Problem: Print out the records precisely, keeping each line identical to its source.

Data shown:
#####

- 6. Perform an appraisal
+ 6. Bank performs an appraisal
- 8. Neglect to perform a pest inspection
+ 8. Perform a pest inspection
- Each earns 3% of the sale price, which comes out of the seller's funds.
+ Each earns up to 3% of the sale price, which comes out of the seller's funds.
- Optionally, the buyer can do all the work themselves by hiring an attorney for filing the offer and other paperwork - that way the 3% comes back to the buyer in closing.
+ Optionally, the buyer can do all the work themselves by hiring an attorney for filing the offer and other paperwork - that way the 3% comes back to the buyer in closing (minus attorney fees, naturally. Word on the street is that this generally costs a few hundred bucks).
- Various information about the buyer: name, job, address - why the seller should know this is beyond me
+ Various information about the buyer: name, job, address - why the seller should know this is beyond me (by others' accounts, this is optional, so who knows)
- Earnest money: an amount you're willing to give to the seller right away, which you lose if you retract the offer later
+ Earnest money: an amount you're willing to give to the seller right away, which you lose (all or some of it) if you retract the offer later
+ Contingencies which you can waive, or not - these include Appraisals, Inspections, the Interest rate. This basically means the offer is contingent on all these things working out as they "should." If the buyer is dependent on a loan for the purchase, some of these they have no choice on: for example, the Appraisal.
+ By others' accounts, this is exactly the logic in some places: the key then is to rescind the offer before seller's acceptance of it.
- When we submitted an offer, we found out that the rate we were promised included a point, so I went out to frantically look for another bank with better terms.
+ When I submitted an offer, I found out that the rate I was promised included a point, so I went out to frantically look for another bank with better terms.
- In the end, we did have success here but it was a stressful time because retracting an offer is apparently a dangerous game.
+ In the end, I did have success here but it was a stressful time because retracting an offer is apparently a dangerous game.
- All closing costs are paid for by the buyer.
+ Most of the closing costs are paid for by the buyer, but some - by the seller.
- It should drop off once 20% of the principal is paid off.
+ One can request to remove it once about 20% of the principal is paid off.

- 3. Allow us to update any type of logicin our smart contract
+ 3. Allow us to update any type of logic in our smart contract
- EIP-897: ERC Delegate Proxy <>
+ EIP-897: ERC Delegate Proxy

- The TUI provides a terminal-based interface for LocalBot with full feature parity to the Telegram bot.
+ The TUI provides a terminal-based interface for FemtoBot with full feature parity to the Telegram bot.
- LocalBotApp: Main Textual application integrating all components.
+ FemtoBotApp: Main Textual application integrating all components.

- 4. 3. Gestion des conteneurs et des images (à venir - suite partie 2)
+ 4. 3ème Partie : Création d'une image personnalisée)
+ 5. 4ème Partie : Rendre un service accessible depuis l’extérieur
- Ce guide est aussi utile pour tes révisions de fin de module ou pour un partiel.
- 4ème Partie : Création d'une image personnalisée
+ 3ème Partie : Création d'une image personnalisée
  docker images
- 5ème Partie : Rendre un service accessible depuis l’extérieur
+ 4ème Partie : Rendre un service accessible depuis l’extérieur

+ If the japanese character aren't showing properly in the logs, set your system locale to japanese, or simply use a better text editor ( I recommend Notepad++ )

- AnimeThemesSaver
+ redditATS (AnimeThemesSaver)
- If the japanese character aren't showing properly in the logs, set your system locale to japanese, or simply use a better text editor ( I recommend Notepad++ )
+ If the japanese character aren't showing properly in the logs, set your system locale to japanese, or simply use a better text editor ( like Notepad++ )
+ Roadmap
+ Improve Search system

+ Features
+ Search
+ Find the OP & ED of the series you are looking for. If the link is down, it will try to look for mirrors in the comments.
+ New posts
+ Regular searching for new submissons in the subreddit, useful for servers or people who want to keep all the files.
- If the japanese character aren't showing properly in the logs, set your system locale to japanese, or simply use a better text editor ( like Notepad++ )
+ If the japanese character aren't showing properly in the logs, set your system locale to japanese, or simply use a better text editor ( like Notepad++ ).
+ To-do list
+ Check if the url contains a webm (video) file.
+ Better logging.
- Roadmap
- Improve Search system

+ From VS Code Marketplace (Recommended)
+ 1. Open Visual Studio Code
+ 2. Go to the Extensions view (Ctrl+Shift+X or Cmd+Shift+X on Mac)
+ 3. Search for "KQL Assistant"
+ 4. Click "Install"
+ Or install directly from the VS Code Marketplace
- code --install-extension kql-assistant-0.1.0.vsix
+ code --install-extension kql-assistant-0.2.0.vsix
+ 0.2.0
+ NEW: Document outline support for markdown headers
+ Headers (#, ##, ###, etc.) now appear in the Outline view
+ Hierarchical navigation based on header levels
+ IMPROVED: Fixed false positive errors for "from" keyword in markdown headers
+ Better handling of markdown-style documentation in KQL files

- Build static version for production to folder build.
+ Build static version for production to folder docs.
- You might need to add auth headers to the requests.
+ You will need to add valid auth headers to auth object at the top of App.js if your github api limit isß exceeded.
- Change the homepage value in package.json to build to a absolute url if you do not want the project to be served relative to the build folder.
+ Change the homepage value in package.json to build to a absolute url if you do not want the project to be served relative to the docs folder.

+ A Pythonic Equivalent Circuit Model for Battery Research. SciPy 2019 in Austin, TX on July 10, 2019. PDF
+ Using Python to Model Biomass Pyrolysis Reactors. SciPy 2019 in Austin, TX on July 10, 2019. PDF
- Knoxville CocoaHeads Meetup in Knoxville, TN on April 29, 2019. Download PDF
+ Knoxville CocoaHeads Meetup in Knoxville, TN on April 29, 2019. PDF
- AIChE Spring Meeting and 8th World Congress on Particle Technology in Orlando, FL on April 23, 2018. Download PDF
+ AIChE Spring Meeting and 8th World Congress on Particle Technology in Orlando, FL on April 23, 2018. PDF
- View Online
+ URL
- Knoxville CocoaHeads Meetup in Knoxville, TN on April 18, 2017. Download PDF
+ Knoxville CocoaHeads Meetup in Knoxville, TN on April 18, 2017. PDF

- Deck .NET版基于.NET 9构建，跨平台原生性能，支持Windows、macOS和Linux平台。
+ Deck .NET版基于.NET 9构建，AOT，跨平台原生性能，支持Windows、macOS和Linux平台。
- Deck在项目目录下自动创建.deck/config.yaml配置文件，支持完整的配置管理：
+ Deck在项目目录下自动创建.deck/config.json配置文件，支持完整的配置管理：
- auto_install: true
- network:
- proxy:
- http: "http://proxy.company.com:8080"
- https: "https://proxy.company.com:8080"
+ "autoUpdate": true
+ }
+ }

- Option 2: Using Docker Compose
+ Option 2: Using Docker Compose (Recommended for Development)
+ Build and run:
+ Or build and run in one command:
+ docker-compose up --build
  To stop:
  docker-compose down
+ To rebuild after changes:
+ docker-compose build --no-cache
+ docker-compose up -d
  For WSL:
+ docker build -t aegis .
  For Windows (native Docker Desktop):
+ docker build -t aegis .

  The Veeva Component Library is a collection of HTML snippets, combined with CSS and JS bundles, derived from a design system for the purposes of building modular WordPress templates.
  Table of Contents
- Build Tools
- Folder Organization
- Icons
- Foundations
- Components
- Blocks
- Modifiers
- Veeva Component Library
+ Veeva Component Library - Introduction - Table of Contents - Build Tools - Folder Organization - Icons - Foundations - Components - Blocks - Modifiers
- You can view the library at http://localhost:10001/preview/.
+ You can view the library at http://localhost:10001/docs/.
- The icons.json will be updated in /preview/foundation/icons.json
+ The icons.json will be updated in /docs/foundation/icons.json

#####

Response to the exercise:
- 6. Perform an appraisal
+ 6. Bank performs an appraisal
- 8. Neglect to perform a pest inspection
+ 8. Perform a pest inspection
- Each earns 3% of the sale price, which comes out of the seller's funds.
+ Each earns up to 3% of the sale price, which comes out of the seller's funds.
- Optionally, the buyer can do all the work themselves by hiring an attorney for filing the offer and other paperwork - that way the 3% comes back to the buyer in closing.
+ Optionally, the buyer can do all the work themselves by hiring an attorney for filing the offer and other paperwork - that way the 3% comes back to the buyer in closing (minus attorney fees, naturally. Word on the street is that this generally costs a few hundred bucks).
- Various information about the buyer: name, job, address - why the seller should know this is beyond me
+ Various information about the buyer: name, job, address - why the seller should know this is beyond me (by others' accounts, this is optional, so who knows)
- Earnest money: an amount you're willing to give to the seller right away, which you lose if you retract the offer later
+ Earnest money: an amount you're willing to give to the seller right away, which you lose (all or some of it) if you retract the offer later
+ Contingencies which you can waive, or not - these include Appraisals, Inspections, the Interest rate. This basically means the offer is contingent on all these things working out as they "should." If the buyer is dependent on a loan for the purchase, some of these they have no choice on: for example, the Appraisal.
+ By others' accounts, this is exactly the logic in some places: the key then is to rescind the offer before seller's acceptance of it.
- When we submitted an offer, we found out that the rate we were promised included a point, so I went out to frantically look for another bank with better terms.
+ When I submitted an offer, I found out that the rate I was promised included a point, so I went out to frantically look for another bank with better terms.
- In the end, we did have success here but it was a stressful time because retracting an offer is apparently a dangerous game.
+ In the end, I did have success here but it was a stressful time because retracting an offer is apparently a dangerous game.
- All closing costs are paid for by the buyer.
+ Most of the closing costs are paid for by the buyer, but some - by the seller.
- It should drop off once 20% of the principal is paid off.
+ One can request to remove it once about 20% of the principal is paid off.

- 3. Allow us to update any type of logicin our smart contract
+ 3. Allow us to update any type of logic in our smart contract
- EIP-897: ERC Delegate Proxy <>
+ EIP-897: ERC Delegate Proxy

- The TUI provides a terminal-based interface for LocalBot with full feature parity to the Telegram bot.
+ The TUI provides a terminal-based interface for FemtoBot with full feature parity to the Telegram bot.
- LocalBotApp: Main Textual application integrating all components.
+ FemtoBotApp: Main Textual application integrating all components.

- 4. 3. Gestion des conteneurs et des images (à venir - suite partie 2)
+ 4. 3ème Partie : Création d'une image personnalisée)
+ 5. 4ème Partie : Rendre un service accessible depuis l’extérieur
- Ce guide est aussi utile pour tes révisions de fin de module ou pour un partiel.
- 4ème Partie : Création d'une image personnalisée
+ 3ème Partie : Création d'une image personnalisée
  docker images
- 5ème Partie : Rendre un service accessible depuis l’extérieur
+ 4ème Partie : Rendre un service accessible depuis l’extérieur

+ If the japanese character aren't showing properly in the logs, set your system locale to japanese, or simply use a better text editor ( I recommend Notepad++ )

- AnimeThemesSaver
+ redditATS (AnimeThemesSaver)
- If the japanese character aren't showing properly in the logs, set your system locale to japanese, or simply use a better text editor ( I recommend Notepad++ )
+ If the japanese character aren't showing properly in the logs, set your system locale to japanese, or simply use a better text editor ( like Notepad++ )
+ Roadmap
+ Improve Search system

+ Features
+ Search
+ Find the OP & ED of the series you are looking for. If the link is down, it will try to look for mirrors in the comments.
+ New posts
+ Regular searching for new submissons in the subreddit, useful for servers or people who want to keep all the files.
- If the japanese character aren't showing properly in the logs, set your system locale to japanese, or simply use a better text editor ( like Notepad++ )
+ If the japanese character aren't showing properly in the logs, set your system locale to japanese, or simply use a better text editor ( like Notepad++ ).
+ To-do list
+ Check if the url contains a webm (video) file.
+ Better logging.
- Roadmap
- Improve Search system

+ From VS Code Marketplace (Recommended)
+ 1. Open Visual Studio Code
+ 2. Go to the Extensions view (Ctrl+Shift+X or Cmd+Shift+X on Mac)
+ 3. Search for "KQL Assistant"
+ 4. Click "Install"
+ Or install directly from the VS Code Marketplace
- code --install-extension kql-assistant-0.1.0.vsix
+ code --install-extension kql-assistant-0.2.0.vsix
+ 0.2.0
+ NEW: Document outline support for markdown headers
+ Headers (#, ##, ###, etc.) now appear in the Outline view
+ Hierarchical navigation based on header levels
+ IMPROVED: Fixed false positive errors for "from" keyword in markdown headers
+ Better handling of markdown-style documentation in KQL files

- Build static version for production to folder build.
+ Build static version for production to folder docs.
- You might need to add auth headers to the requests.
+ You will need to add valid auth headers to auth object at the top of App.js if your github api limit isß exceeded.
- Change the homepage value in package.json to build to a absolute url if you do not want the project to be served relative to the build folder.
+ Change the homepage value in package.json to build to a absolute url if you do not want the project to be served relative to the docs folder.

+ A Pythonic Equivalent Circuit Model for Battery Research. SciPy 2019 in Austin, TX on July 10, 2019. PDF
+ Using Python to Model Biomass Pyrolysis Reactors. SciPy 2019 in Austin, TX on July 10, 2019. PDF
- Knoxville CocoaHeads Meetup in Knoxville, TN on April 29, 2019. Download PDF
+ Knoxville CocoaHeads Meetup in Knoxville, TN on April 29, 2019. PDF
- AIChE Spring Meeting and 8th World Congress on Particle Technology in Orlando, FL on April 23, 2018. Download PDF
+ AIChE Spring Meeting and 8th World Congress on Particle Technology in Orlando, FL on April 23, 2018. PDF
- View Online
+ URL
- Knoxville CocoaHeads Meetup in Knoxville, TN on April 18, 2017. Download PDF
+ Knoxville CocoaHeads Meetup in Knoxville, TN on April 18, 2017. PDF

- Deck .NET版基于.NET 9构建，跨平台原生性能，支持Windows、macOS和Linux平台。
+ Deck .NET版基于.NET 9构建，AOT，跨平台原生性能，支持Windows、macOS和Linux平台。
- Deck在项目目录下自动创建.deck/config.yaml配置文件，支持完整的配置管理：
+ Deck在项目目录下自动创建.deck/config.json配置文件，支持完整的配置管理：
- auto_install: true
- network:
- proxy:
- http: "http://proxy.company.com:8080"
- https: "https://proxy.company.com:8080"
+ "autoUpdate": true
+ }
+ }

- Option 2: Using Docker Compose
+ Option 2: Using Docker Compose (Recommended for Development)
+ Build and run:
+ Or build and run in one command:
+ docker-compose up --build
  To stop:
  docker-compose down
+ To rebuild after changes:
+ docker-compose build --no-cache
+ docker-compose up -d
  For WSL:
+ docker build -t aegis .
  For Windows (native Docker Desktop):
+ docker build -t aegis .

  The Veeva Component Library is a collection of HTML snippets, combined with CSS and JS bundles, derived from a design system for the purposes of building modular WordPress templates.
  Table of Contents
- Build Tools
- Folder Organization
- Icons
- Foundations
- Components
- Blocks
- Modifiers
- Veeva Component Library
+ Veeva Component Library - Introduction - Table of Contents - Build Tools - Folder Organization - Icons - Foundations - Components - Blocks - Modifiers
- You can view the library at http://localhost:10001/preview/.
+ You can view the library at http://localhost:10001/docs/.
- The icons.json will be updated in /preview/foundation/icons.json
+ The icons.json will be updated in /docs/foundation/icons.json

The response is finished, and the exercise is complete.